Event

Efficient Bubbles?

  • Conférencier  Erik Loualiche – University of Minnesota

  • Lieu

    Luxembourg School of Finance JFK Building 29,Avenue J.F Kennedy L-1855 Luxembourg Ground Floor, Nancy Room

    LU

  • Thème(s)
    Finance

Abstract

Episodes of booming firm creation often coincide with intense speculation

on financial markets. Disagreement among investors transforms

the economics of optimal firm creation. We characterize the interaction

between speculation and classic entry externalities from growth theory

through a general entry tax formula for a non-paternalistic planner.
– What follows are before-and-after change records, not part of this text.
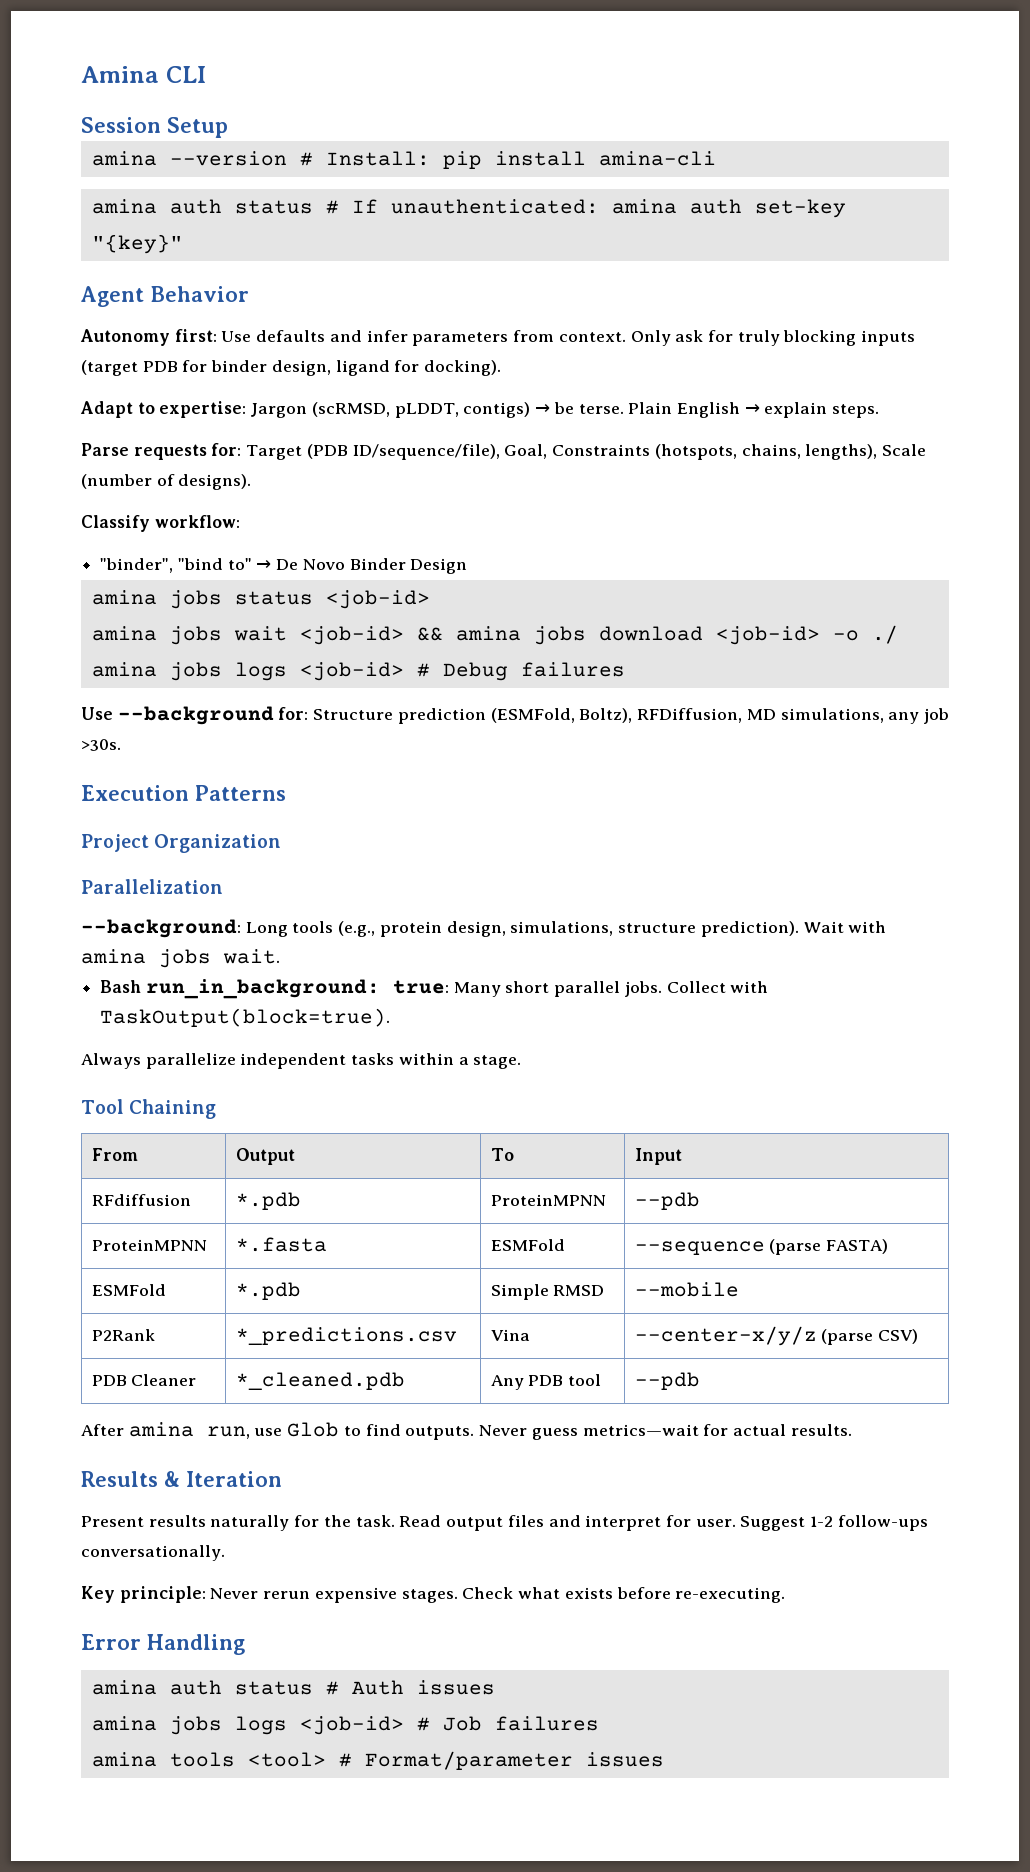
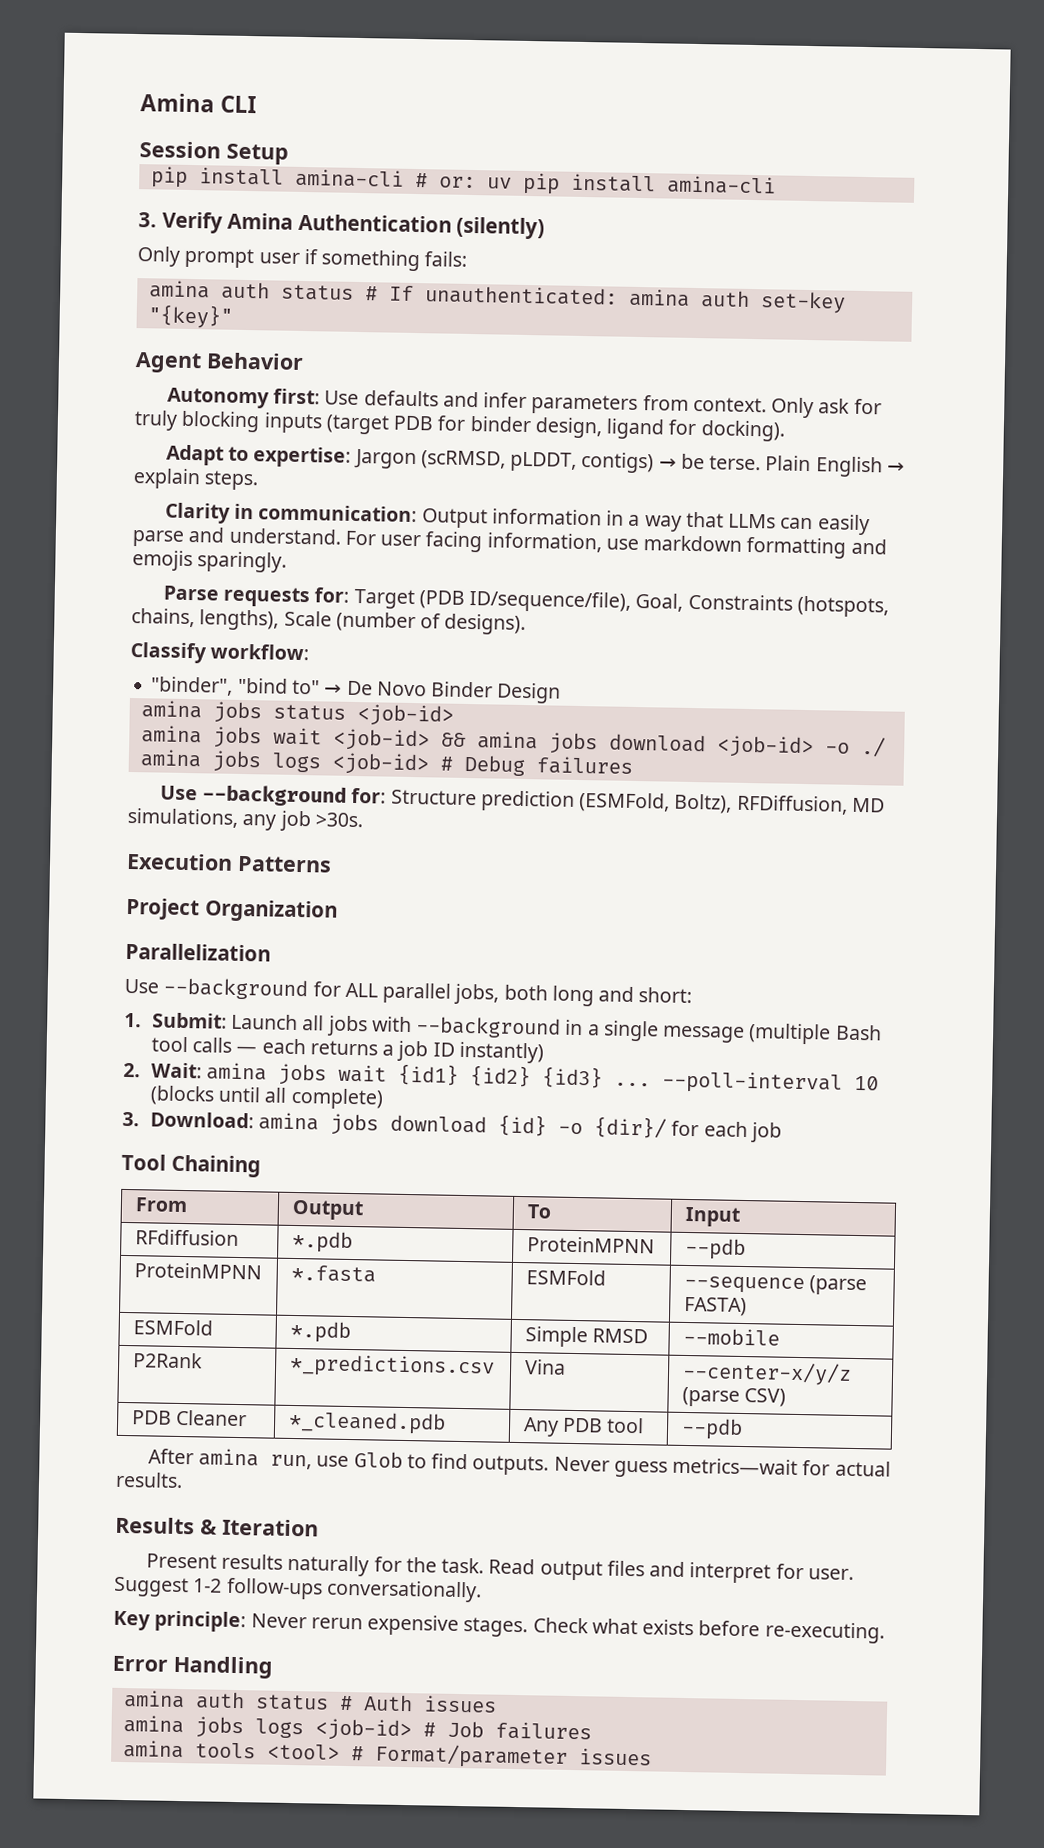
- amina --version # Install: pip install amina-cli
+ pip install amina-cli # or: uv pip install amina-cli
+ 3. Verify Amina Authentication (silently)
+ Only prompt user if something fails:
+ Clarity in communication: Output information in a way that LLMs can easily parse and understand. For user facing information, use markdown formatting and emojis sparingly.
- --background: Long tools (e.g., protein design, simulations, structure prediction). Wait with amina jobs wait.
- Bash run_in_background: true: Many short parallel jobs. Collect with TaskOutput(block=true).
- Always parallelize independent tasks within a stage.
+ Use --background for ALL parallel jobs, both long and short:
+ 1. Submit: Launch all jobs with --background in a single message (multiple Bash tool calls — each returns a job ID instantly)
+ 2. Wait: amina jobs wait {id1} {id2} {id3} ... --poll-interval 10 (blocks until all complete)
+ 3. Download: amina jobs download {id} -o {dir}/ for each job

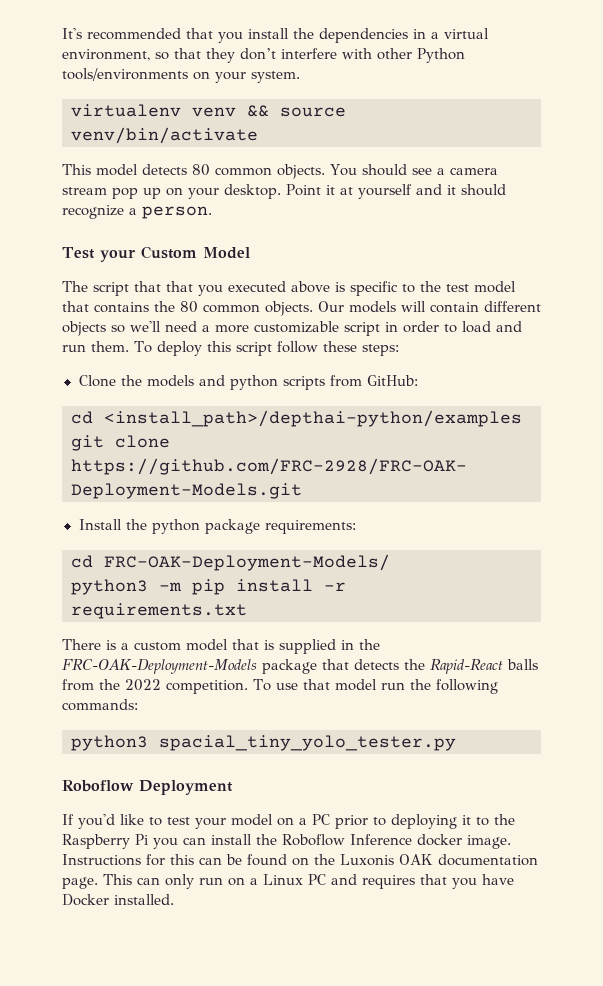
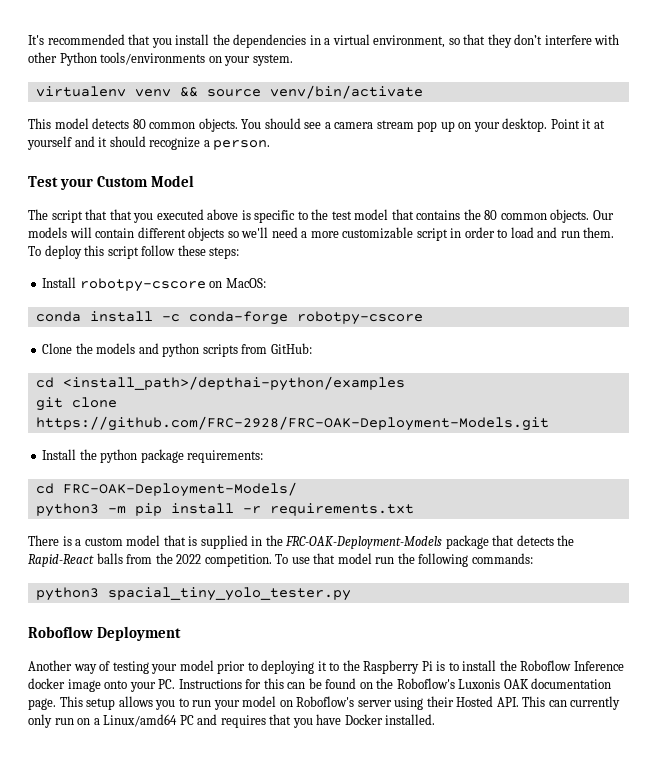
+ Install robotpy-cscore on MacOS:
+ conda install -c conda-forge robotpy-cscore
- If you'd like to test your model on a PC prior to deploying it to the Raspberry Pi you can install the Roboflow Inference docker image. Instructions for this can be found on the Luxonis OAK documentation page.
+ Another way of testing your model prior to deploying it to the Raspberry Pi is to install the Roboflow Inference docker image onto your PC. Instructions for this can be found on the Roboflow's Luxonis OAK documentation page.
- This can only run on a Linux PC and requires that you have Docker installed.
+ This setup allows you to run your model on Roboflow's server using their Hosted API. This can currently only run on a Linux/amd64 PC and requires that you have Docker installed.

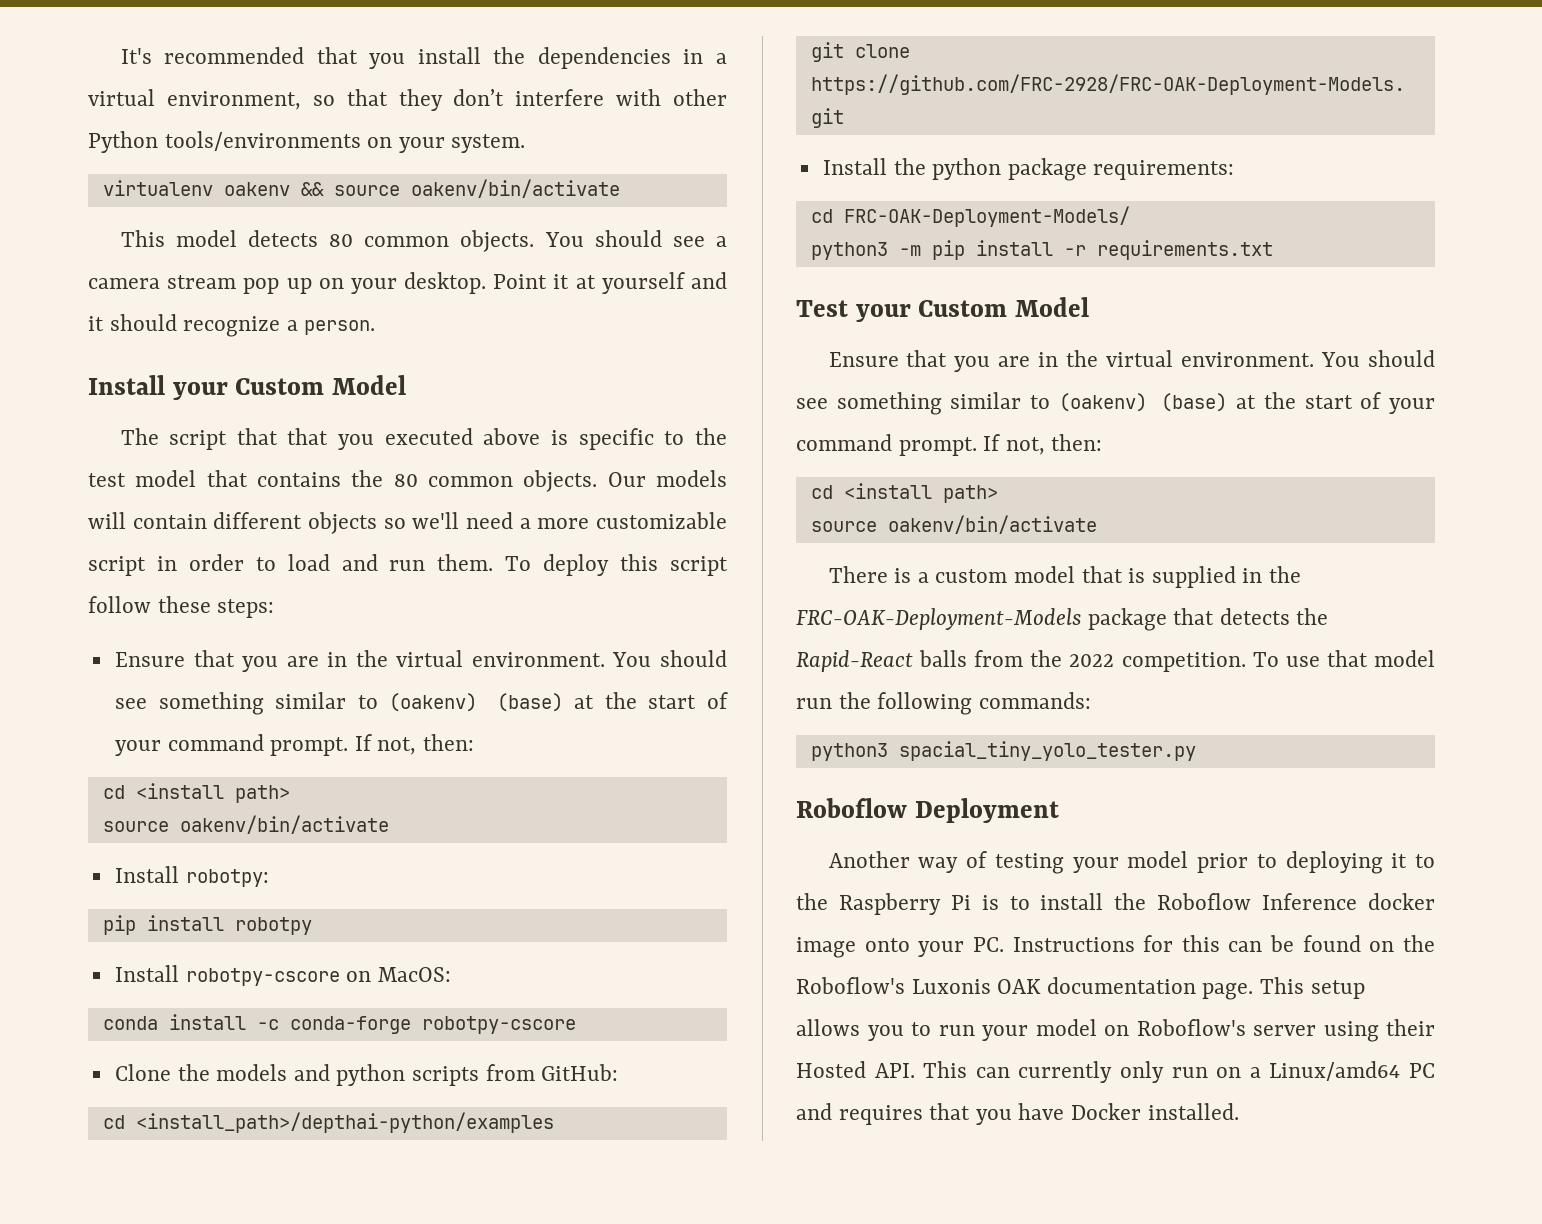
- virtualenv venv && source venv/bin/activate
+ virtualenv oakenv && source oakenv/bin/activate
- Test your Custom Model
+ Install your Custom Model
  To deploy this script follow these steps:
+ Ensure that you are in the virtual environment. You should see something similar to (oakenv) (base) at the start of your command prompt. If not, then:
+ cd <install path>
+ source oakenv/bin/activate
+ Install robotpy:
+ pip install robotpy
+ Test your Custom Model
+ Ensure that you are in the virtual environment. You should see something similar to (oakenv) (base) at the start of your command prompt. If not, then:
+ cd <install path>
+ source oakenv/bin/activate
The

business-stealing effect is mitigated when investors believe they can identify

the best firms. Speculation thus increases firm entry but reduces the

optimal tax, potentially resulting in under-entry. The appropriability effect

also vanishes, leaving only general equilibrium effects on input prices,

aggregate demand, or knowledge. As a result, speculation reverses the

role of many industry characteristics for efficiency. For instance, as the

labor share increases, the optimal tax decreases under agreement but increases

under disagreement. Further, economies with identical aggregate

properties but a different market structure have the same efficiency with

agreement, but call for different policies once financial market speculation

is taken into account.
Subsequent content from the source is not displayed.